§ Provided records:
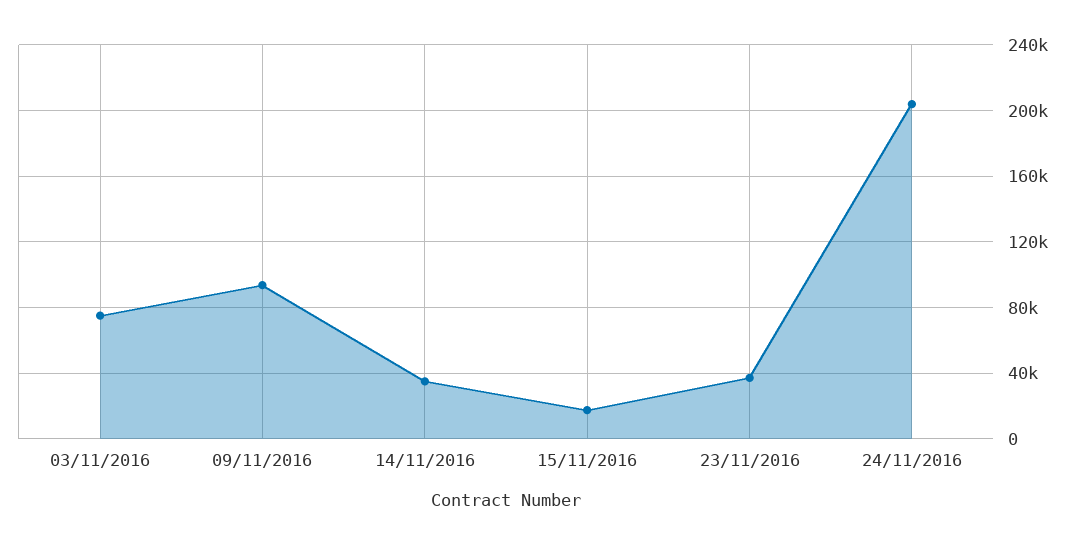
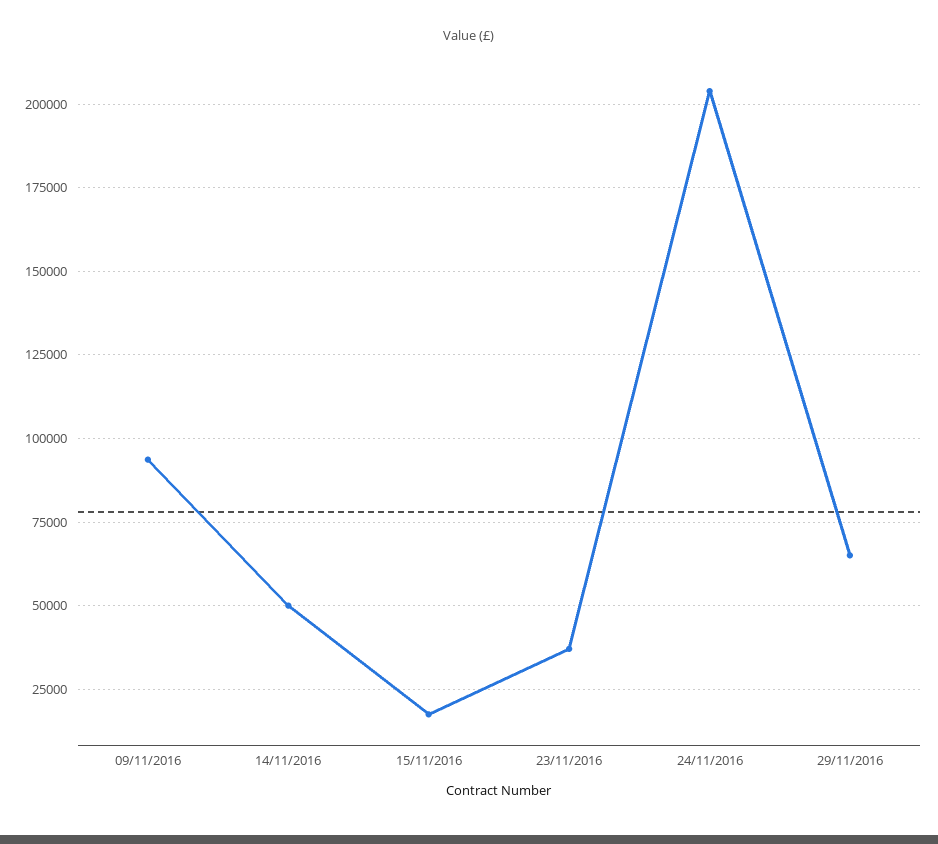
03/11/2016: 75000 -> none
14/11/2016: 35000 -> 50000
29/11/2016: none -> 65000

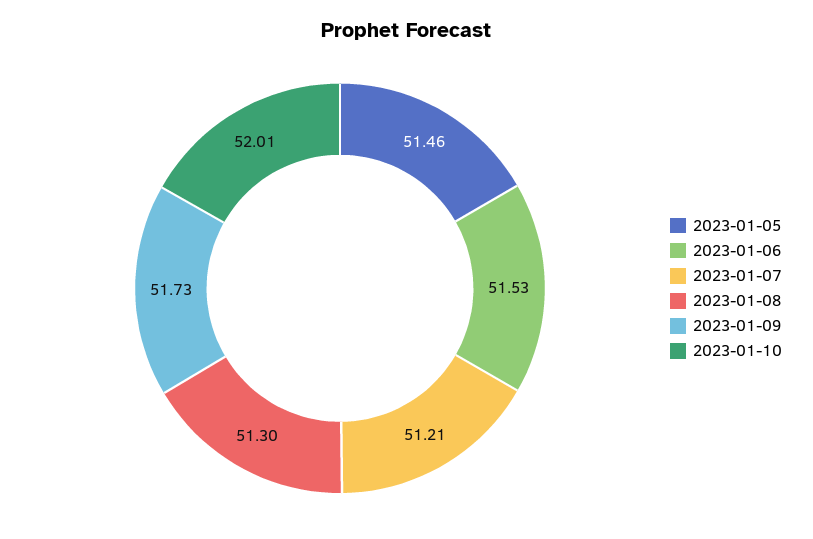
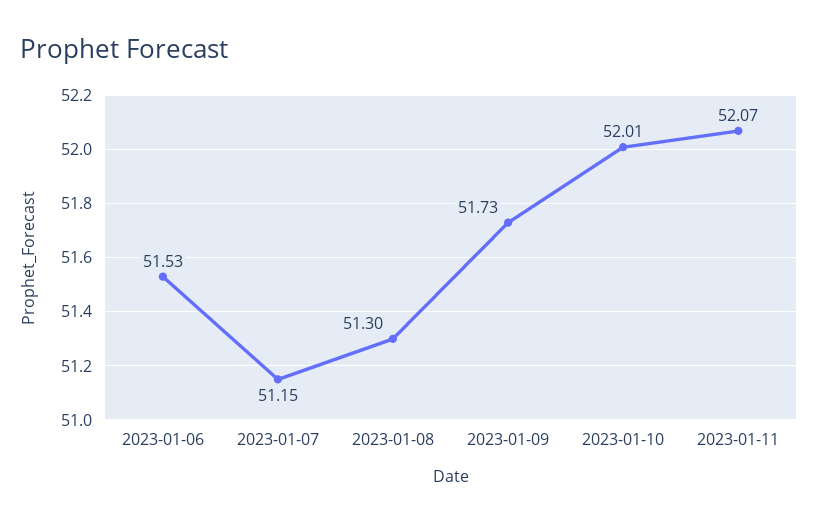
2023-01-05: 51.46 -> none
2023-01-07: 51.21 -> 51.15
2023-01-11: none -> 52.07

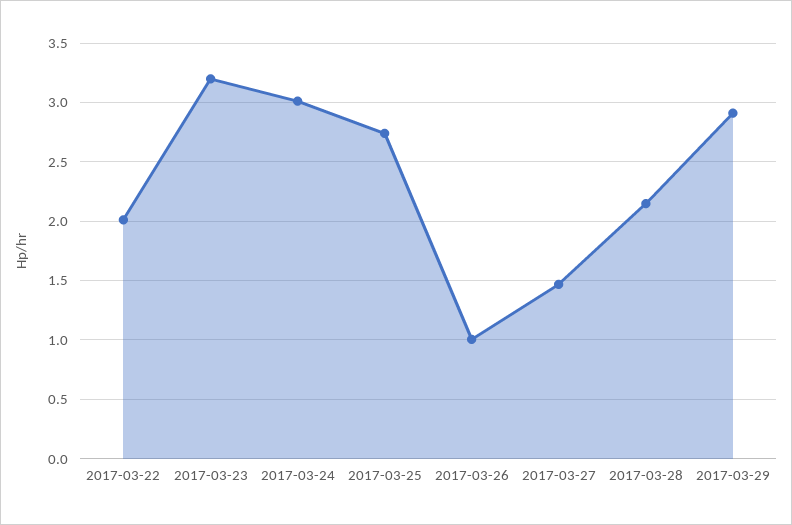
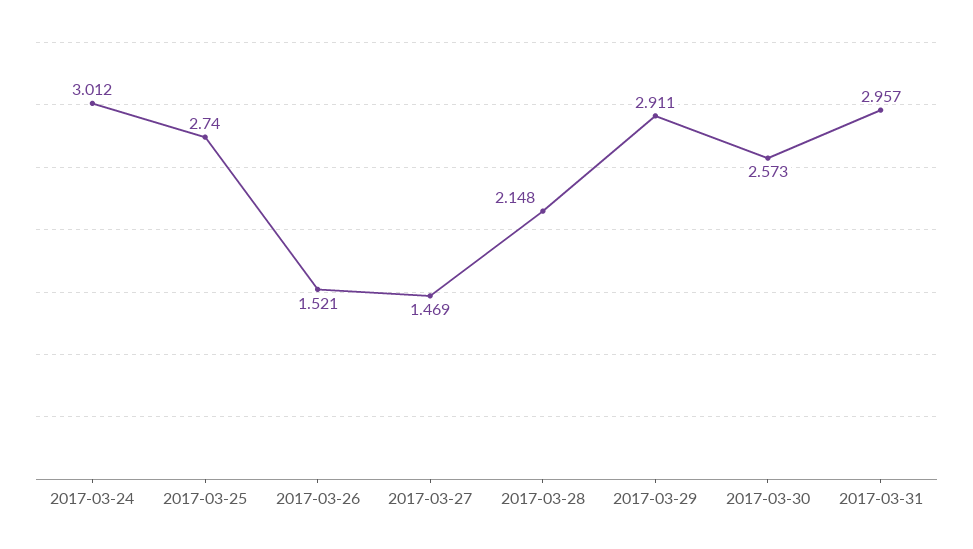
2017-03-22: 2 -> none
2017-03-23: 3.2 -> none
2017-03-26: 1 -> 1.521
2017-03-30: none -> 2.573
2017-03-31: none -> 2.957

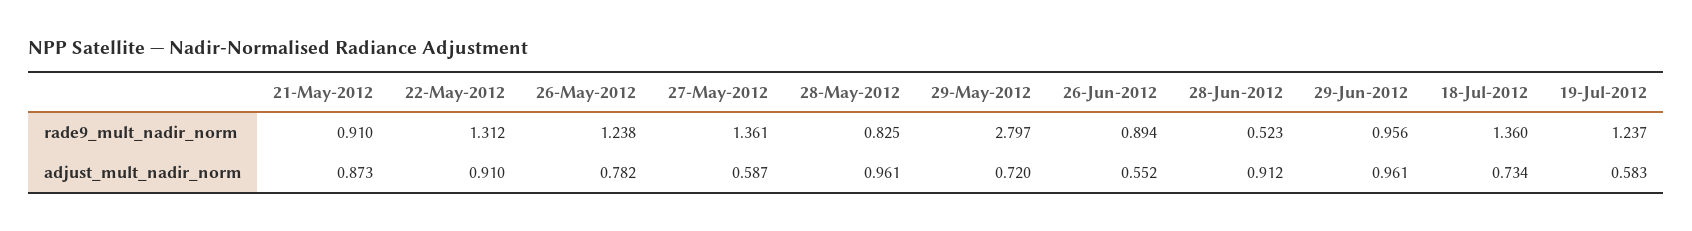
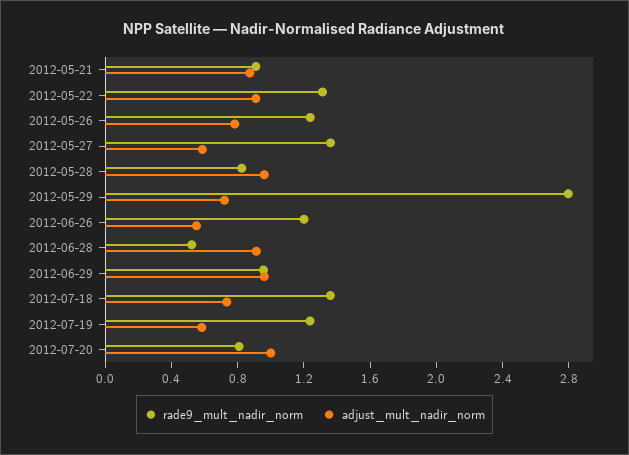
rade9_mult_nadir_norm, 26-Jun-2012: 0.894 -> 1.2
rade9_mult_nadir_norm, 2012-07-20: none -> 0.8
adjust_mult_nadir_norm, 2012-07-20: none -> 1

...

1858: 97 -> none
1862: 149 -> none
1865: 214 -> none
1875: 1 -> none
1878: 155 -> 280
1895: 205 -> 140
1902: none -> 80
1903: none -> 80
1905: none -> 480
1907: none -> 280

==

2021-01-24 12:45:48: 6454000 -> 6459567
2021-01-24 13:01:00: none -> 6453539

§ What you should do: Look above for the line with "2017-03-26: 1 -> 1.521" and the line with "adjust_mult_nadir_norm, 2012-07-20: none -> 1", then restate exactly those two lines and all lines between them, with no pictures.

§ Answer box:
2017-03-26: 1 -> 1.521
2017-03-30: none -> 2.573
2017-03-31: none -> 2.957

rade9_mult_nadir_norm, 26-Jun-2012: 0.894 -> 1.2
rade9_mult_nadir_norm, 2012-07-20: none -> 0.8
adjust_mult_nadir_norm, 2012-07-20: none -> 1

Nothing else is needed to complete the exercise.